Now I realized that \( f_n \) has a lot of singularities except for \( n=1,2 \) where it is a linear function.
A singularity can only occur if the logarithm of 0 is taken.
For \( f_1 \) no singularity occurs because \( 0 \) is not in the image of \( \exp \). And we can simplify it to:
\( f_1(z)=\log(\exp_\eta(z)) = \log(\eta) z = e^{-1}z \)

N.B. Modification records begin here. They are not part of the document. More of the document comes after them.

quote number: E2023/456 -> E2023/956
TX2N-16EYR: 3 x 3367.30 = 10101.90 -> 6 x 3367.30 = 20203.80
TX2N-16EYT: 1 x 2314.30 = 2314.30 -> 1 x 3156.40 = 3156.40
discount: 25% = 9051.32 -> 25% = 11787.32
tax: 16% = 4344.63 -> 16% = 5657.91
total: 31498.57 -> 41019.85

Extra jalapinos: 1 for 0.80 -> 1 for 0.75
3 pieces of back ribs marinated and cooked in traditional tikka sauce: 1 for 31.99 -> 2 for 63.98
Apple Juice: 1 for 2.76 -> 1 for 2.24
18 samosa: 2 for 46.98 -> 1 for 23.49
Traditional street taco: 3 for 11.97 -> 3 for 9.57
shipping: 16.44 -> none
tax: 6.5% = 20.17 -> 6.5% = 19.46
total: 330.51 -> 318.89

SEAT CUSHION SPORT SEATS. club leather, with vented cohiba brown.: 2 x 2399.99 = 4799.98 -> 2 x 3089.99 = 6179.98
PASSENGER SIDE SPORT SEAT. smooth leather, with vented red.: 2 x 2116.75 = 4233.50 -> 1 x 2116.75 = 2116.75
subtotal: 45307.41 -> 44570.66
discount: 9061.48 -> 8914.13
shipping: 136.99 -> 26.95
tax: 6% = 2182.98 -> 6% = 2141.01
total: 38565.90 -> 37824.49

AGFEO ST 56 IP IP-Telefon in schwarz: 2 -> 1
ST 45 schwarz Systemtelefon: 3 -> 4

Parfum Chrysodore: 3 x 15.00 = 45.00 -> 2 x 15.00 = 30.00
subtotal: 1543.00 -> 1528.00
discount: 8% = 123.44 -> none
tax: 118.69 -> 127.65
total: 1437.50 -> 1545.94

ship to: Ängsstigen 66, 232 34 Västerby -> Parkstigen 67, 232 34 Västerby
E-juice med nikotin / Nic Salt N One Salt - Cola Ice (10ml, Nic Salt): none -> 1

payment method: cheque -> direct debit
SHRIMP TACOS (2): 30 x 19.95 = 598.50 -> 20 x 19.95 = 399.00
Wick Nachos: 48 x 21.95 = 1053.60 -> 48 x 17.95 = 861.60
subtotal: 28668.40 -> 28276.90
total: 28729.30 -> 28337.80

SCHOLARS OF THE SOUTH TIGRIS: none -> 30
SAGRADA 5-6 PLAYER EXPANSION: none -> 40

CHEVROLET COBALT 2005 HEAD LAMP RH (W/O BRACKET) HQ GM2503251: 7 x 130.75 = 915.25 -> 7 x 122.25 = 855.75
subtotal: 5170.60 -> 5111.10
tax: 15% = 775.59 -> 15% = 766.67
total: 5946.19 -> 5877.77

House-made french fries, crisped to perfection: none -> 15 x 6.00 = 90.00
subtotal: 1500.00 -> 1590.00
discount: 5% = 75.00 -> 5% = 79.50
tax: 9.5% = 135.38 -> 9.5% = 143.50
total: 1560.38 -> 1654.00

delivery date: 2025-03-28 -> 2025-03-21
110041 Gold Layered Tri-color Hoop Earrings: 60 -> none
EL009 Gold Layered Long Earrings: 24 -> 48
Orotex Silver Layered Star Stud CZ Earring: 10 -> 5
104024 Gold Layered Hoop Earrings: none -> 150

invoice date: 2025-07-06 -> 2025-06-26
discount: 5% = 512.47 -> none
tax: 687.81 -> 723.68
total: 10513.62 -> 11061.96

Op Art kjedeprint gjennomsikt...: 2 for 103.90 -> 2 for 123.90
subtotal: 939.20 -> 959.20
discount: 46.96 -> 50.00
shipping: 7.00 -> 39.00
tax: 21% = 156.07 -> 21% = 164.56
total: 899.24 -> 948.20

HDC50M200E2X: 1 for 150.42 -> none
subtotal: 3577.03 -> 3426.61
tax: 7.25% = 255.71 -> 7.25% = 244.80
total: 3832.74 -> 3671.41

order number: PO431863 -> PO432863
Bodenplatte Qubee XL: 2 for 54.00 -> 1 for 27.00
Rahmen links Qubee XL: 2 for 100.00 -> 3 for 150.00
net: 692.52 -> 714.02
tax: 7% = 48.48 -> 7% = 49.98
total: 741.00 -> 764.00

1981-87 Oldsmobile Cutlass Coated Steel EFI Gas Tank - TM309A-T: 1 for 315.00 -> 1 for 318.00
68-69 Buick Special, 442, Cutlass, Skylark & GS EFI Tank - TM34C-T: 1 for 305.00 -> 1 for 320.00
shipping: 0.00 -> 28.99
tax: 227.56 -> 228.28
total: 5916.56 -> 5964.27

Because \( f_1(z)=0 \) iff \( z=0 \) the only singularity can occur when \( \exp_\eta(z)=0 \) which is again not possible. So \( f_2 \) will also not have any singularities. It can indeed be written as a affine function.
\( f_2(z)=\log(e^{-1}(\exp_\eta(z)))=-1+e^{-1}z \)
For \( f_3 \)
\( f_3(z)=\log(-1+e^{-1}\exp_\eta(z)) \)
we determine the zeros of \( f_2(z)=0 \):
\( -1+e^{-1}z=0\leftrightarrow z=e \)
So whenever \( \exp_\eta(z)=e \), then there is a singularity of \( f_3 \), this is for:
\( \exp_\eta (z)=\exp(e^{-1}z)=e \leftrightarrow z=e+2\pi i k e \), \( k\in\mathbb{Z} \).
Thatswhy \( f_3 \) has a singularity at each \( e+2\pi i k e \).
Particularly at \( e \) which restricts the domain of definition of \( f_3 \) to \( (e,\infty) \).
Let us generalize this some more.
Let now \( f_n=\log_a^{[n]}\circ \exp_b^{[n]} \) and \( f=\lim_{n\to\infty} f_n \).
\( \log_a^{[n]} \) has singularities exactly if \( \log_a^{[m]}(x)=0 \) for some \( m\le n-1 \). As we assume that we take the real logarithm of real numbers (otherwise singularities could be avoided by choosing non-real branches).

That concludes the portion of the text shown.